OK, someone does get_sighand(). Now, what de_thread() should do if it
wants to change ->sighand?
And I don't really understand the point. You can read *sighand lockless.
But you need some per-CLONE_SIGHAND lock if you want to modify it anyway.
> Now, at the moment that suggestion just seems like needless overhead
> because siglock already provides the features we want. But, my problem
> with siglock is,
>
> 1. It needs to be acquired to stop a task passing through
> __exit_signal().
>
> 2. It protects bits of signal_struct and that struct is getting
> pretty bloated and siglock is being used to protect lots of
> different things.
Yes, this is the main problem: it is overused.
We need the better locking. Honestly, _personally_ I do not really care
about scalability (but perhaps I should) when it comes to signals, but
there are other problems. And, apart from the already mentioned problems
with signals-from-irq, I think the main problem is tasklist_lock in
do_wait/exit/etc pathes.
And we still have the problems with signals which should be fixed.
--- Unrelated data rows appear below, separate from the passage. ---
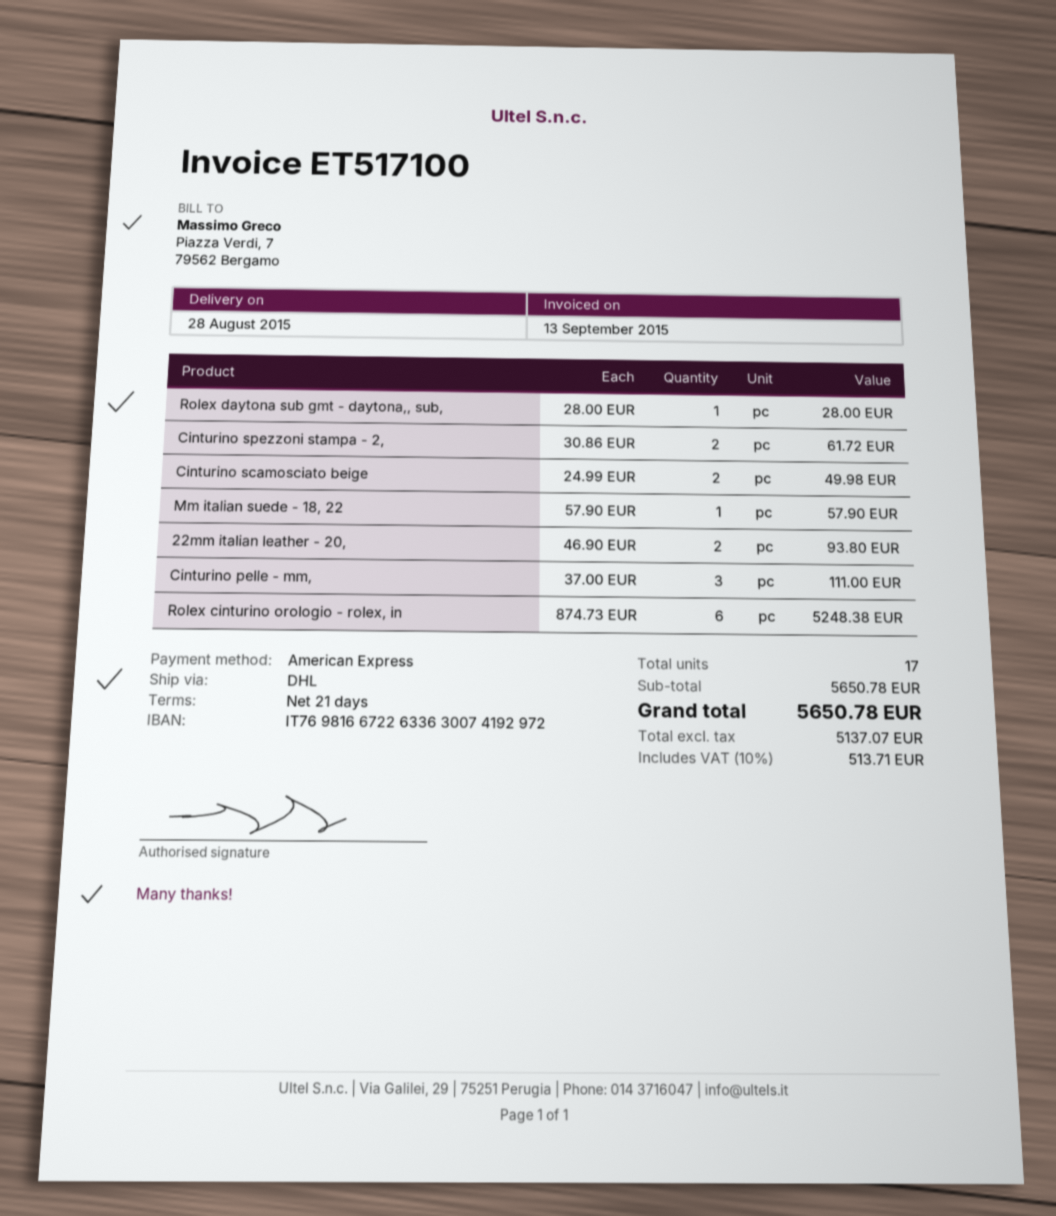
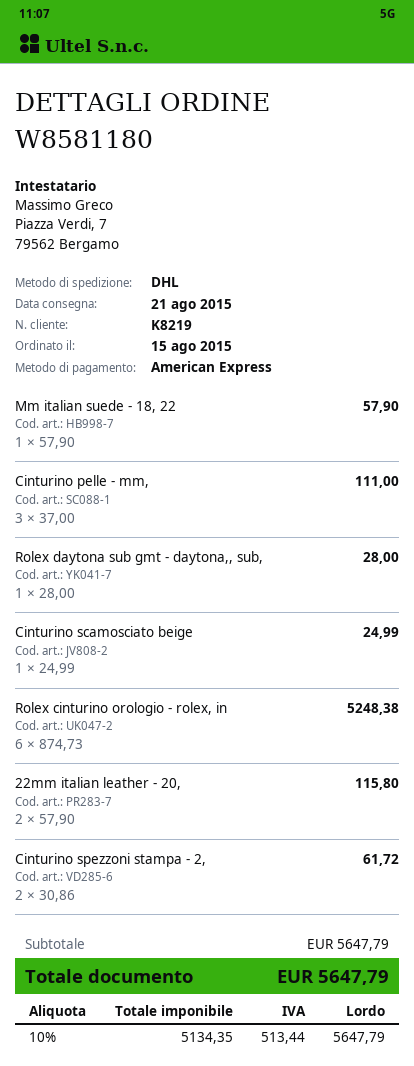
delivery date: 2015-08-28 -> 2015-08-21
Cinturino scamosciato beige: 2 x 24.99 = 49.98 -> 1 x 24.99 = 24.99
22mm italian leather - 20,: 2 x 46.90 = 93.80 -> 2 x 57.90 = 115.80
subtotal: 5650.78 -> 5647.79
net: 5137.07 -> 5134.35
tax: 10% = 513.71 -> 10% = 513.44
total: 5650.78 -> 5647.79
de_thread() can miss a signal, vfork() should be interruptible,
do_coredump() should be interruptible. But first of all we need to
define better the behaviour of explicit SIGKILL and what it means
after exit_signals(). This should be fixed first, I think.
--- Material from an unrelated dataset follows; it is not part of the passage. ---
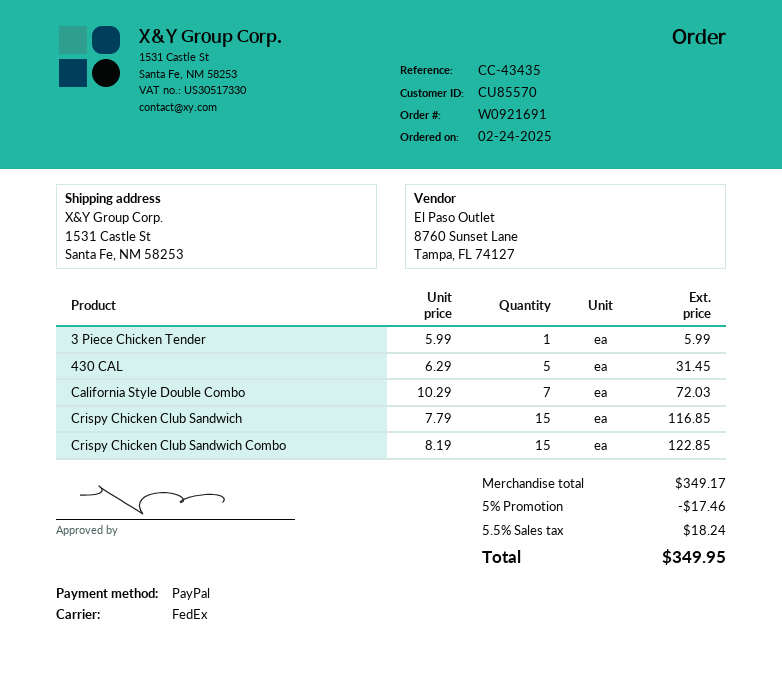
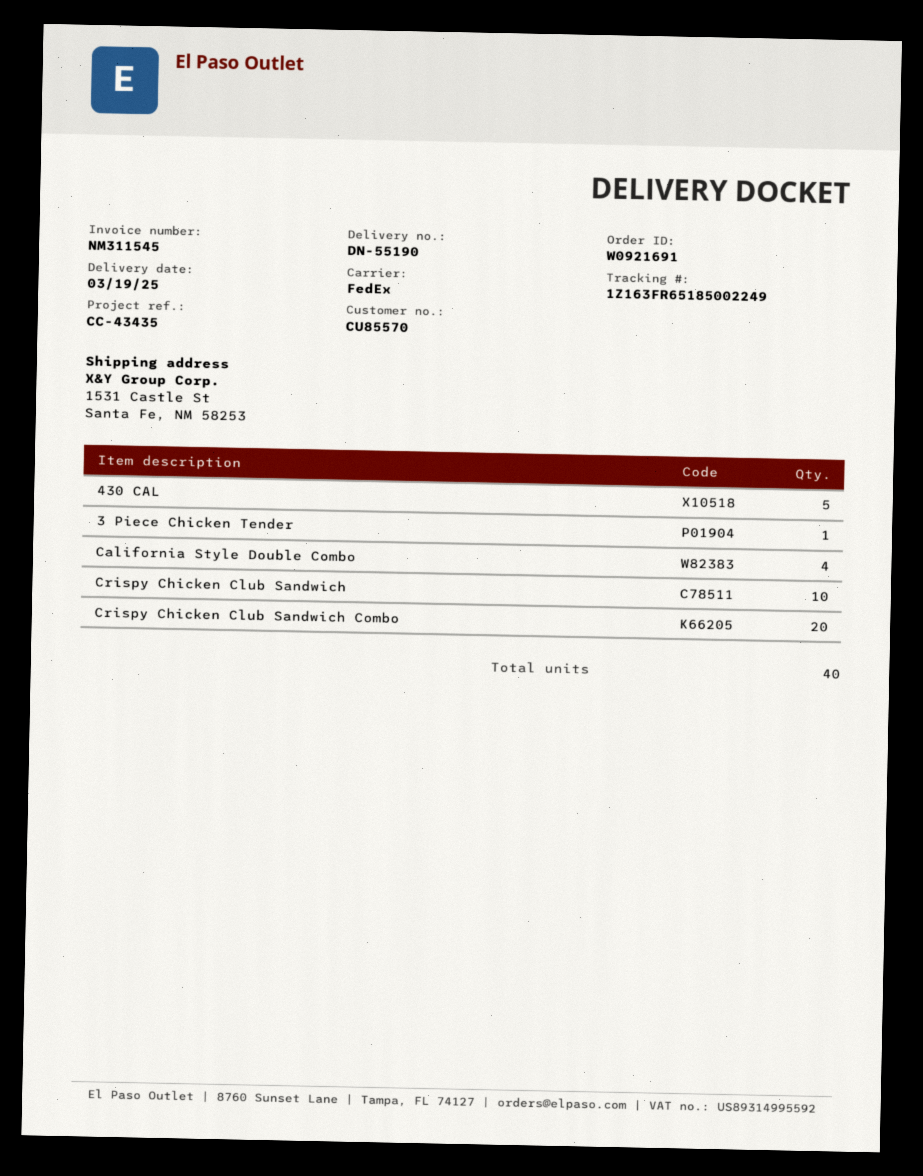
California Style Double Combo: 7 -> 4
Crispy Chicken Club Sandwich: 15 -> 10
Crispy Chicken Club Sandwich Combo: 15 -> 20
> 3. I suspect most people find the rules of ->sighand pretty
> confusing. Just look at
>
> arch/tile/kernel/hardwall.c:do_hardwall_trap()
>
> the use of siglock there looks buggy to me.
Indeed, I agree. It shouldn't use __group_send_sig_info() at all.
I'll send the patch. Nobody outside of signal code should play with
->sighand, this is almost always wrong.
There is another problem, historically we have a lot, a lot of send-signal
helpers, but you can never find the right one. And the naming sucks.
> Do you have any recollection of the cleanups? signal_struct needs to be
> put on a diet for sure.
I was going to remove ->sighand from fs/proc first, probably I should
try to resend these patches... Then we should remove the "sighand != NULL"
checks, we need the new helper, and btw it should be used instead of
pid_alive(). Then something else... boring ;)
Oleg.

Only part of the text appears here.